La Asamblea Nacional del Poder Popular de Cuba ratificó un conjunto de medidas económicas impulsadas por el gobierno de Miguel Díaz-Canel, luego del aval del Comité Central del Partido Comunista de Cuba. La aprobación se produjo en un plazo excepcional y en medio de una crisis económica agravada por cortes de electricidad y escasez de alimentos.
La Asamblea Nacional del Poder Popular de Cuba ratificó este jueves un amplio paquete de reformas económicas impulsado por el gobierno de Miguel Díaz-Canel, un día después de recibir el aval del Comité Central del Partido Comunista de Cuba (PCC). La aprobación se produjo menos de una semana después de que las medidas fueran anunciadas oficialmente.
Durante la reunión del Comité Central, Díaz-Canel pronunció un discurso en el que reconoció que parte de los problemas económicos del país tienen origen interno. “Hay obstáculos que no vienen de afuera, ni del bloqueo”, afirmó, y señaló “la lentitud, la burocracia y las normas que impiden a quienes quieren producir”.
El programa de reformas contempla una mayor autonomía para las empresas estatales y los gobiernos municipales, medidas para reactivar la producción agropecuaria, facilitar operaciones de comercio exterior y reformular el esquema de asistencia social. También incluye la posibilidad de que los cubanos residentes en el exterior inviertan en igualdad de condiciones con empresas estatales y capitales extranjeros, así como una reducción de estructuras ministeriales y una transformación del sistema de subsidios, que se concentraría en sectores considerados vulnerables.
Díaz-Canel mencionó a China y Vietnam como ejemplos de países que introdujeron mecanismos de mercado sin modificar el esquema de partido único. Según el economista Carmelo Mesa-Lago, las empresas estatales concentran alrededor del 80% de la actividad económica cubana.
Las reformas recibieron el apoyo de Raúl Castro, quien a sus 95 años sigue siendo una figura influyente del sistema político cubano. A través de una carta leída ante el Comité Central, el exmandatario consideró que las medidas resultarán beneficiosas. El primer ministro Manuel Marrero aseguró que las reformas “no implican en ningún sentido renunciar a la responsabilidad social del Estado”.
La aceleración del proceso reformista se produce en un contexto de crisis económica profunda, con cortes de electricidad de hasta 30 horas consecutivas en algunas regiones, escasez de alimentos, medicamentos y agua potable, y la salida de empresas vinculadas al turismo y el transporte marítimo. También se registraron manifestaciones espontáneas y cacerolazos en distintos barrios de La Habana.
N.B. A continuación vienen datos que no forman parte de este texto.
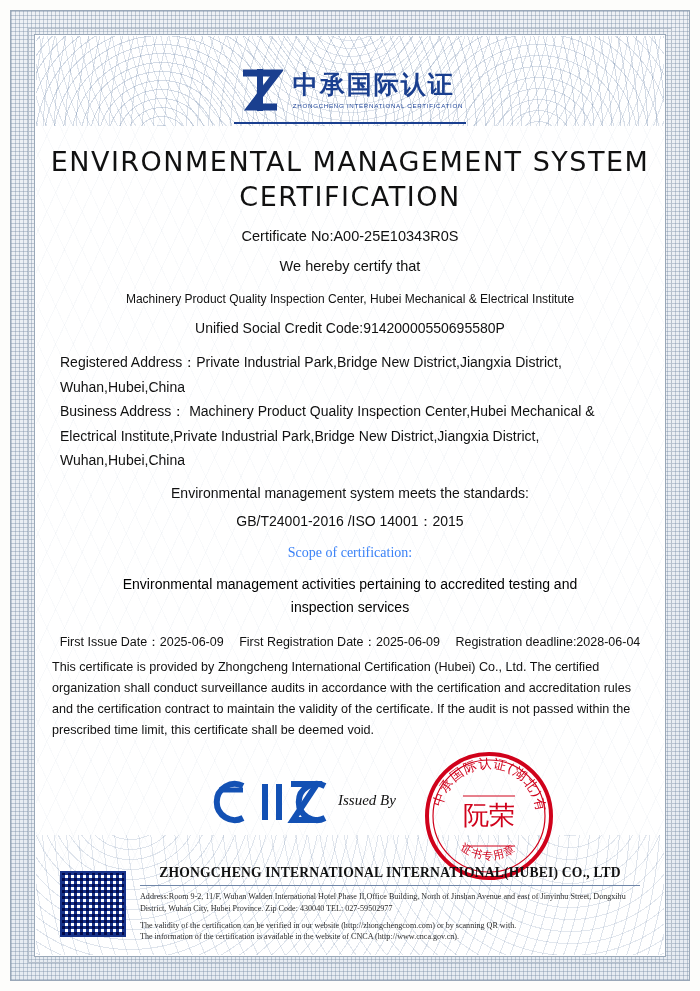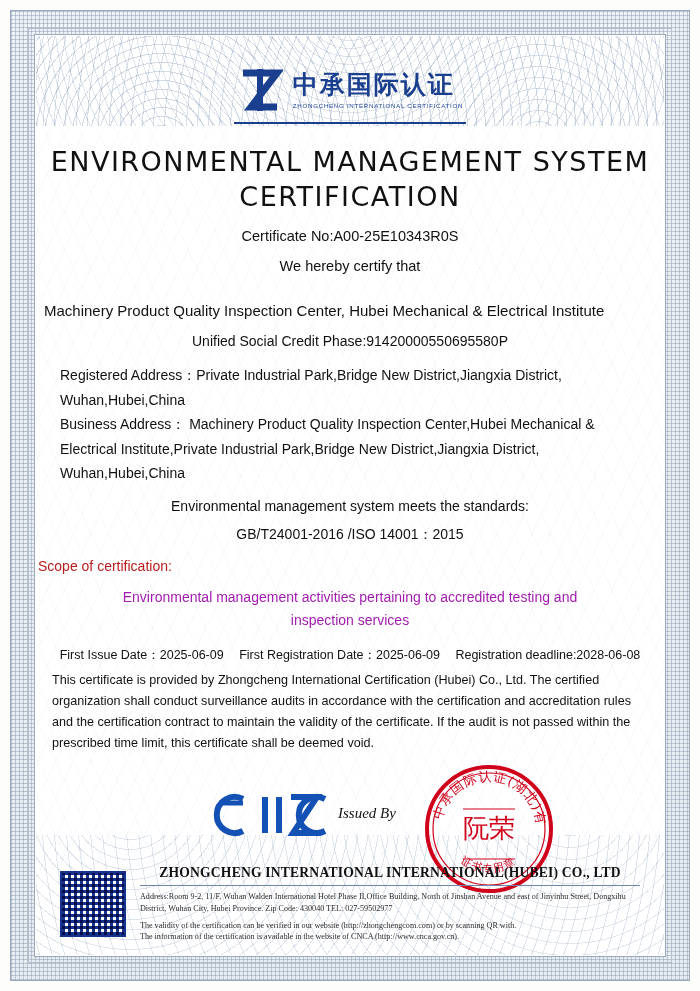--- a/index.html
+++ b/index.html
@@ -123,23 +123,24 @@
     color: #111;
     margin-top: 14px;
   }
   .hereby {
     text-align: center;
     font-size: 14.5px;
     color: #111;
     margin-top: 14px;
   }
   .org-name {
-    font-size: 15px;
-    color: #111;
-    margin-top: 28px;
+    text-align: center;
+    font-size: 12px;
+    color: #111;
+    margin-top: 18px;
     padding: 0 6px;
   }
   .credit-code {
     text-align: center;
     font-size: 14px;
     color: #111;
     margin-top: 14px;
   }
   .addr-block {
     margin-top: 14px;
@@ -155,28 +156,30 @@
     color: #111;
     margin-top: 12px;
   }
   .std-value {
     text-align: center;
     font-size: 14px;
     color: #111;
     margin-top: 12px;
   }
   .scope-head {
-    font-size: 14px;
-    color: #b91c1c;
-    margin-top: 14px;
+    text-align: center;
+    font-size: 14px;
+    color: #3b82f6;
+    margin-top: 14px;
+    font-family: Liberation Serif, serif;
   }
   .scope-body {
     text-align: center;
     font-size: 14px;
-    color: #a21caf;
+    color: #000000;
     margin-top: 12px;
     padding: 0 26px;
     line-height: 1.7;
   }
   .dates-row {
     margin-top: 14px;
     padding: 0 14px;
     font-size: 12.5px;
     color: #111;
     text-align: center;
@@ -288,42 +291,42 @@
     <div class="logo-underline"></div>
 
     <h1 class="title">
       <span class="l1">ENVIRONMENTAL MANAGEMENT SYSTEM</span>
       <span class="l2">CERTIFICATION</span>
     </h1>
 
     <div class="cert-no">Certificate No:A00-25E10343R0S</div>
     <div class="hereby">We hereby certify that</div>
     <div class="org-name">Machinery Product Quality Inspection Center,  Hubei Mechanical &amp; Electrical Institute</div>
-    <div class="credit-code">Unified Social Credit Phase:91420000550695580P</div>
+    <div class="credit-code">Unified Social Credit Code:91420000550695580P</div>
 
     <div class="addr-block">
       <div class="addr-line">Registered Address：Private Industrial Park,Bridge New District,Jiangxia District,</div>
       <div class="addr-line">Wuhan,Hubei,China</div>
       <div class="addr-line">Business Address： Machinery Product Quality Inspection Center,Hubei Mechanical &amp;</div>
       <div class="addr-line">Electrical Institute,Private Industrial Park,Bridge New District,Jiangxia District,</div>
       <div class="addr-line">Wuhan,Hubei,China</div>
     </div>
 
     <div class="std-head">Environmental management system meets the standards:</div>
     <div class="std-value">GB/T24001-2016 /ISO  14001：2015</div>
     <div class="scope-head">Scope of certification:</div>
     <div class="scope-body">
       <div>Environmental management activities pertaining to accredited testing and</div>
       <div>inspection services</div>
     </div>
 
     <div class="dates-row">
       <span>First Issue Date：2025-06-09</span>
       <span>First Registration Date：2025-06-09</span>
-      <span>Registration deadline:2028-06-08</span>
+      <span>Registration deadline:2028-06-04</span>
     </div>
 
     <div class="disclaimer">This certificate is provided by Zhongcheng International Certification (Hubei) Co., Ltd. The certified organization shall conduct surveillance audits in accordance with the certification and accreditation rules and the certification contract to maintain the validity of the certificate. If the audit is not passed within the prescribed time limit, this certificate shall be deemed void.</div>
 
     <div class="sig-row">
       <div class="zcic-logo">
         <svg width="118" height="48" viewBox="0 0 118 48">
           <g fill="none" stroke="#1351b4" stroke-width="6">
             <path d="M30 8 A18 18 0 1 0 30 40"></path>
             <path d="M52 6 L52 42"></path>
El contexto internacional incluye la presión de la administración de Donald Trump, que condicionó una mejora en la relación bilateral a la implementación de cambios económicos y políticos. El vicepresidente estadounidense JD Vance sostuvo que Washington sigue de cerca los movimientos del Gobierno cubano: “Si toman decisiones inteligentes, vamos a tener una relación mucho mejor con esa isla”, afirmó.
La población observa los anuncios con cautela. “Es una mentira, llevamos 67 años así y cada día empeora”, declaró Iris, una trabajadora de 58 años afectada por los cortes de energía. En contraste, Mario González, gerente de un restaurante de La Habana, señaló: “Ofrecen una oportunidad que puede o no materializarse”.